No contracts, no owners: The data domain, not the platform, owns truth—but nobody wrote it down.

Here’s what actually works:

Write data contracts with SLOs for your top 10 business-critical datasets.
Instrument checks where they belong: producer, ingest, transform, warehouse, BI.
Enforce in CI/CD and orchestration with hard stops.
Alert on SLO burn with clear runbooks.
Measure impact: MTTR, failed-orders prevented, forecast accuracy, on-time dashboard availability.

Start with the contract: schema, semantics, SLOs

Stop arguing about “what’s correct” at 7 AM. Agree in advance.

Schema: data types, nullability, enumerations, PK/FK, partition keys.
Semantics: business definitions (e.g., order_total includes discounts, excludes tax), timeliness expectations, idempotency rules.
SLOs: measurable targets for freshness, completeness, accuracy, and uniqueness.

A simple contract stored with code (GitOps-style), versioned, and reviewed:

# contracts/orders.yaml
name: orders
owner: commerce-data@company.com
schema:
  id: string # UUID v4, not null
  created_at: timestamp
  customer_id: string
  order_total: decimal(12,2)
  currency: string # ISO-4217
  status: [PLACED, FULFILLED, CANCELLED]
rules:
  - name: pk_unique
    expression: unique(id)
  - name: non_negative_total
    expression: order_total >= 0
  - name: currency_enum
    expression: currency in ["USD","EUR","GBP"]
slos:
  freshness:
    target: "<= 15m"   # end-to-end
    probe: max(created_at) vs now()
  completeness:
    target: ">= 99.5%" # per 1h window vs source of truth
  accuracy:
    target: ">= 99.9%" # reconciliation vs payments
  uniqueness:
    target: ">= 99.99%"
lineage:
  upstream: [kafka://orders.v3]
  downstream: [snowflake://analytics.fact_orders]

Bind these SLOs to business KPIs.

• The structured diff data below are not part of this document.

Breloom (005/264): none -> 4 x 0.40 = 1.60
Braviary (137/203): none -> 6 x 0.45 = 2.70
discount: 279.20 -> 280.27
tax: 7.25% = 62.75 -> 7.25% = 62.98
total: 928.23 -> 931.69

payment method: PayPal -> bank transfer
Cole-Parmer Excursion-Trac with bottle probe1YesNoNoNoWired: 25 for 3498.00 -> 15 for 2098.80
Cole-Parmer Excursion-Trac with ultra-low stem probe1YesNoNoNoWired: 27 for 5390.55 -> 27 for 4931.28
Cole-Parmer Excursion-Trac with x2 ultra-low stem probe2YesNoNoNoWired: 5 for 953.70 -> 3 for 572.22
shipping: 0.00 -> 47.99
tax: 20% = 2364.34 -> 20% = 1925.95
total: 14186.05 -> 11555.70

For this client, hitting 99.5% hourly completeness reduced promo misallocation by 12% because budgets weren’t reacting to phantom troughs.

Put checks where the breakage starts (not just where it’s visible)

You can’t test quality only in the warehouse and expect resilience. Instrument each hop.

1) Producer and ingest

Schema enforcement: Use Confluent Schema Registry with Avro/Protobuf and compatibility BACKWARD.

# Example: enforce backward compatibility on orders topic
confluent schema-registry subject update-config orders-value --compatibility BACKWARD

Reject bad messages with DLQs and metrics.

# Kafka Connect setting
errors.tolerance=none
errors.deadletterqueue.topic.name=dlq.orders

Volume and lag checks with ksqlDB or Kafka Streams.

-- ksqlDB anomaly-ish detector: low traffic alert window
CREATE TABLE order_volume AS
SELECT WINDOWSTART AS ts, COUNT(*) AS cnt
FROM orders
WINDOW TUMBLING (SIZE 5 MINUTES)
GROUP BY 1;

2) Transform (dbt)

Schema tests catch nulls, dupes, and broken relationships. Fail the run.

# models/fact_orders.yml
version: 2
models:
  - name: fact_orders
    columns:
      - name: id
        tests: [not_null, unique]
      - name: customer_id
        tests:
          - relationships:
              to: ref('dim_customers')
              field: id
      - name: order_total
        tests:
          - not_null
          - dbt_utils.expression_is_true:
              expression: ">= 0"

Freshness checks using dbt sources.

# models/src_orders.yml
sources:
  - name: raw
    tables:
      - name: orders
        loaded_at_field: created_at
        freshness:
          warn_after: {count: 10, period: minute}
          error_after: {count: 20, period: minute}

3) Warehouse semantic checks (Great Expectations or Soda)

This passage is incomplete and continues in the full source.